*** Exercise input ***

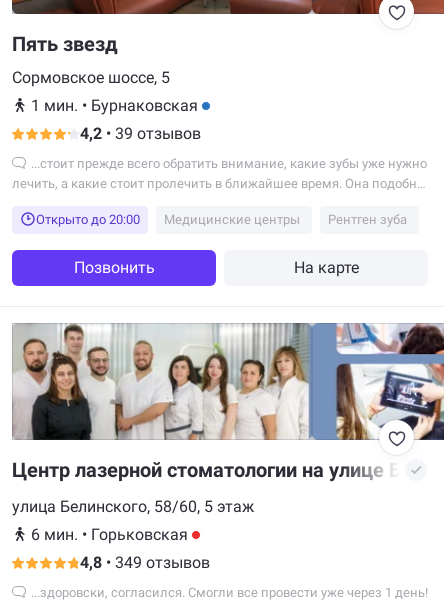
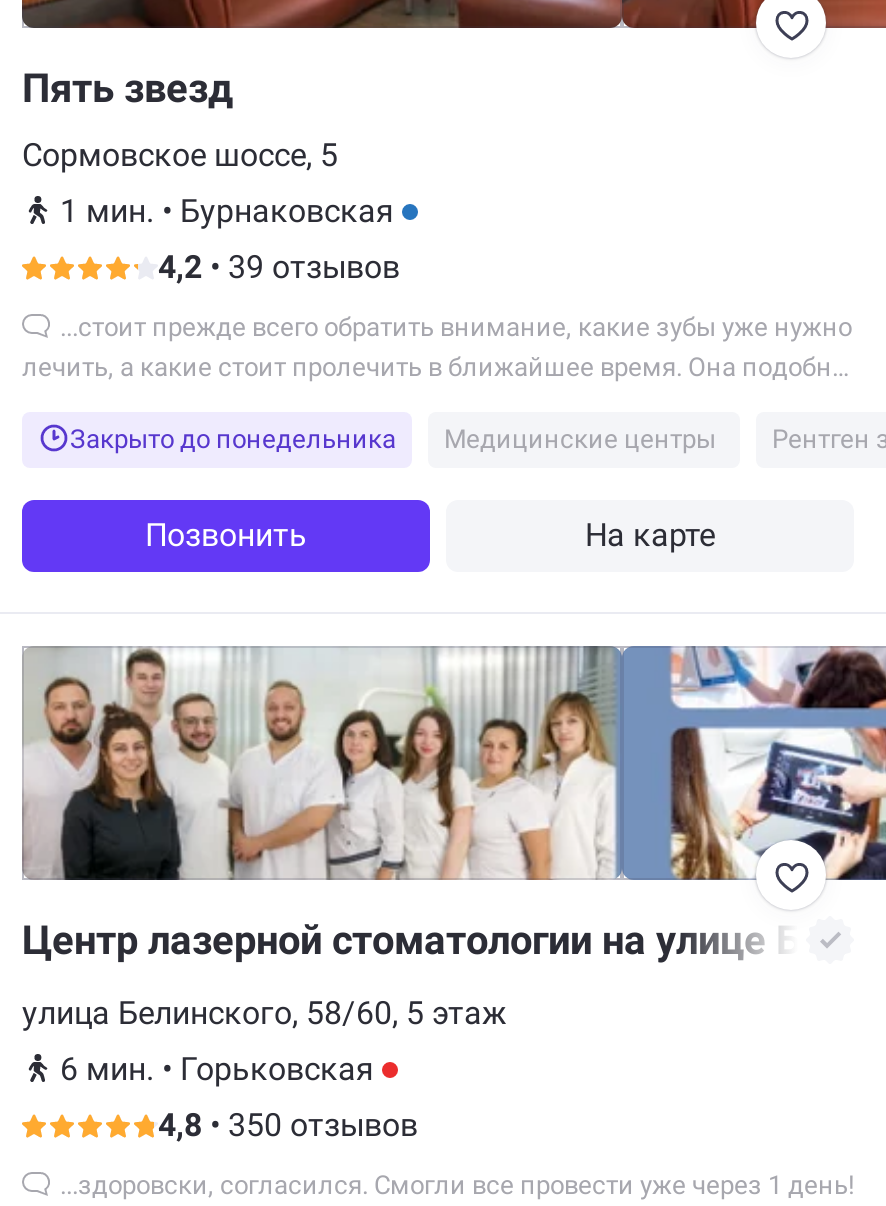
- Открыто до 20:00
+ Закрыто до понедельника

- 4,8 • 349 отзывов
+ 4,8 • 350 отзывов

*** End of Exercise input ***
*** Exercise input ***

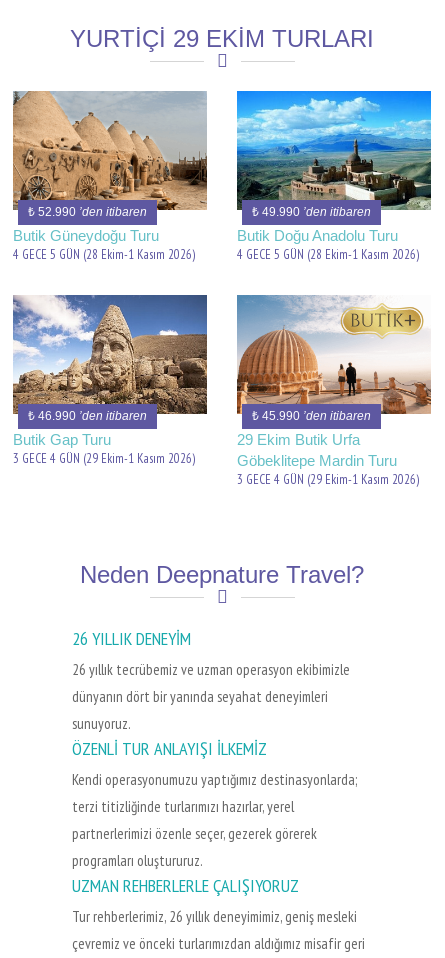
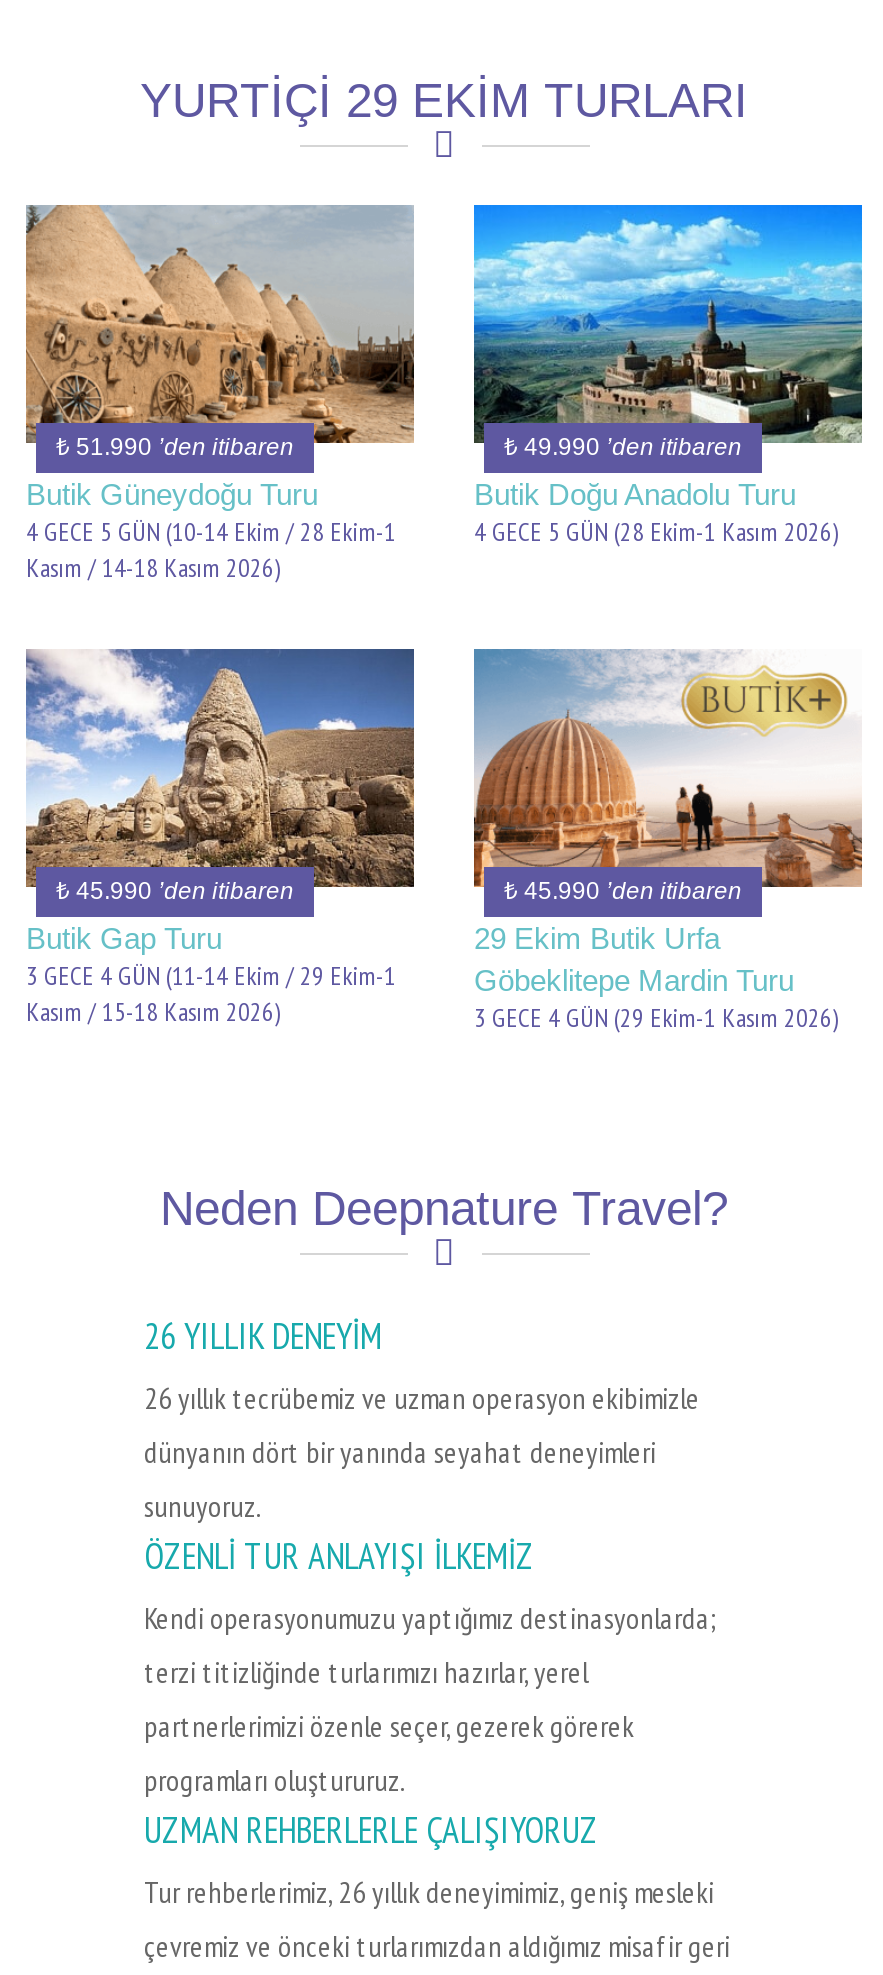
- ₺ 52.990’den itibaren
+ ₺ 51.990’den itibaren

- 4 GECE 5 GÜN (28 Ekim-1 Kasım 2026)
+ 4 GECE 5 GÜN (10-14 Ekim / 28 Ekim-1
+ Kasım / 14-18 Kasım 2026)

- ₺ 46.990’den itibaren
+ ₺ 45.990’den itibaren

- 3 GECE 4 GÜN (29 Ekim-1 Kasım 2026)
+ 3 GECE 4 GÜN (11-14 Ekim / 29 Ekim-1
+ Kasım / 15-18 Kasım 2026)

*** End of Exercise input ***

Show every line in the listing above that carries the word "itibaren".

* **Response area**:
- ₺ 52.990’den itibaren
+ ₺ 51.990’den itibaren
- ₺ 46.990’den itibaren
+ ₺ 45.990’den itibaren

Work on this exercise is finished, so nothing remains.